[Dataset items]
**********

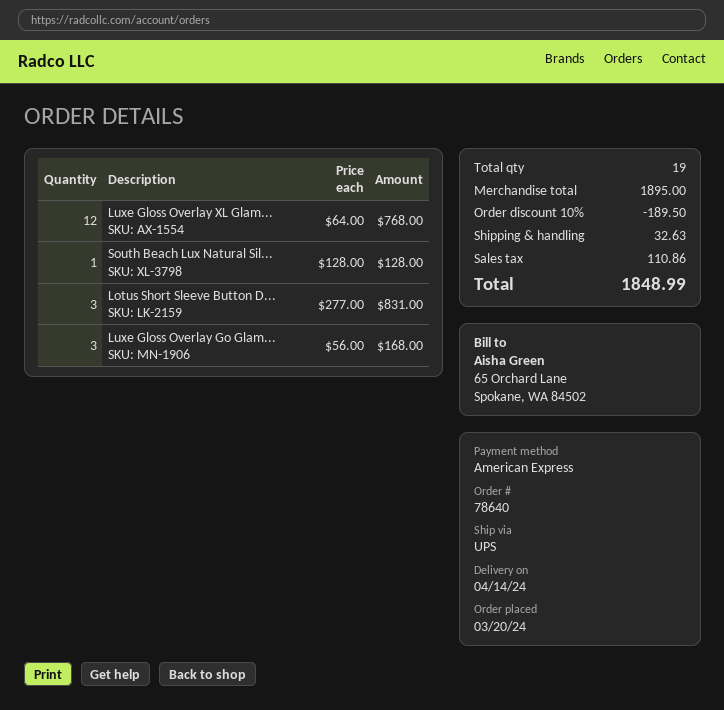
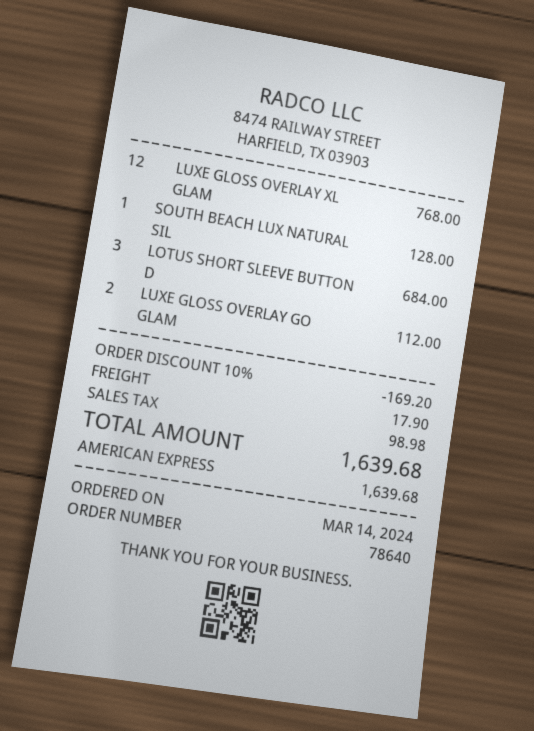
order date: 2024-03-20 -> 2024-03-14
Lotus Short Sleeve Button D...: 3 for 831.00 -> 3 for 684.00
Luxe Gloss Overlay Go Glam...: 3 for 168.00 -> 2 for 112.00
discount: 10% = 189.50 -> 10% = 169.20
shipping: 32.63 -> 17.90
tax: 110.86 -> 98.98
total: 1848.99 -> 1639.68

**********

## INSTRUCTIONS FOR THE TASK
In this exercise, set down all of the data exactly, without the pictures.

## WRITTEN RESPONSE
order date: 2024-03-20 -> 2024-03-14
Lotus Short Sleeve Button D...: 3 for 831.00 -> 3 for 684.00
Luxe Gloss Overlay Go Glam...: 3 for 168.00 -> 2 for 112.00
discount: 10% = 189.50 -> 10% = 169.20
shipping: 32.63 -> 17.90
tax: 110.86 -> 98.98
total: 1848.99 -> 1639.68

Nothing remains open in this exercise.